* **To do**: Copy each line of the data below exactly, leaving out pictures.

(Beginning of Materials provided)

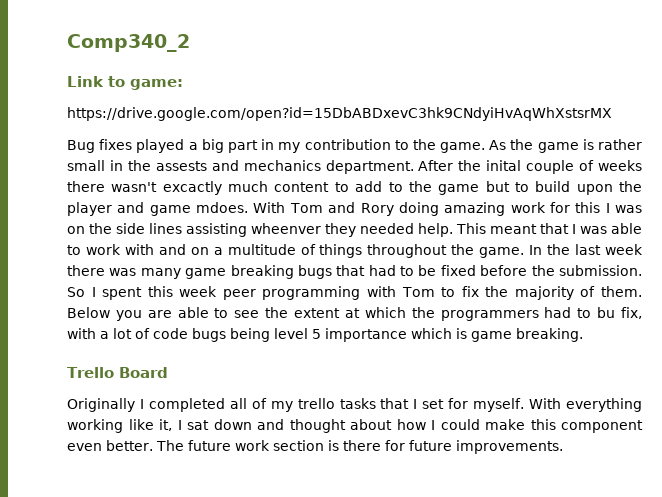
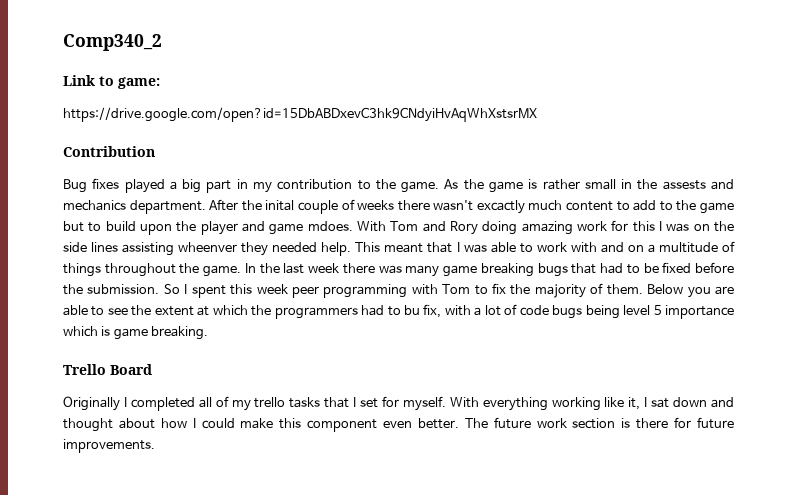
(612, 114) none -> [63,146,155,157] // Contribution

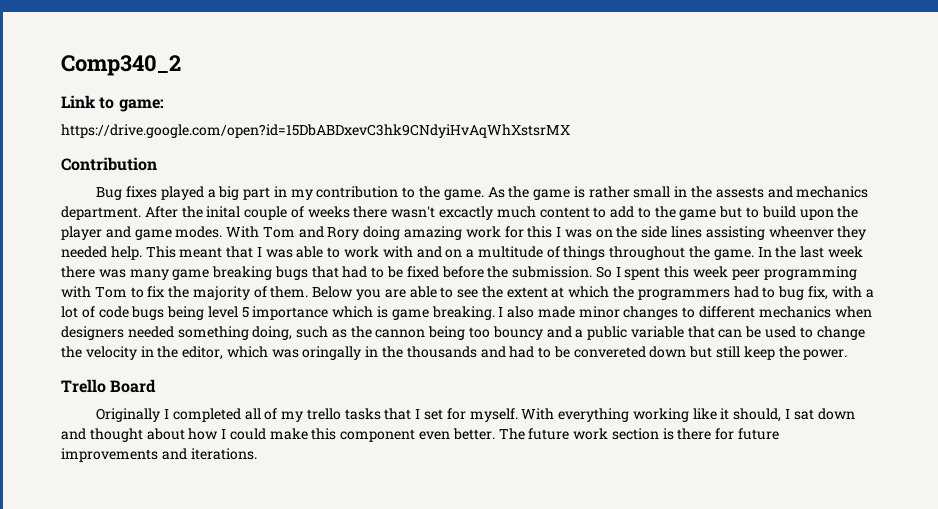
[307,221,353,231] mdoes. -> [175,226,223,238] modes.
[404,305,420,315] bu -> [778,286,805,300] bug
(209, 333) none -> [498,306,872,320] [61,326,865,340] [61,346,848,360] I also made minor changes to different mechanics when designers needed something doing, such as the cannon being too bouncy and a public variable that can be used to change the velocity in the editor, which was oringally in the thousands and had to be convereted down but still keep the power.
[628,397,641,410] it, -> [720,408,782,422] it should,
[63,439,155,453] improvements. -> [61,448,257,462] improvements and iterations.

(End of Materials provided)

* **Reply**:
(612, 114) none -> [63,146,155,157] // Contribution

[307,221,353,231] mdoes. -> [175,226,223,238] modes.
[404,305,420,315] bu -> [778,286,805,300] bug
(209, 333) none -> [498,306,872,320] [61,326,865,340] [61,346,848,360] I also made minor changes to different mechanics when designers needed something doing, such as the cannon being too bouncy and a public variable that can be used to change the velocity in the editor, which was oringally in the thousands and had to be convereted down but still keep the power.
[628,397,641,410] it, -> [720,408,782,422] it should,
[63,439,155,453] improvements. -> [61,448,257,462] improvements and iterations.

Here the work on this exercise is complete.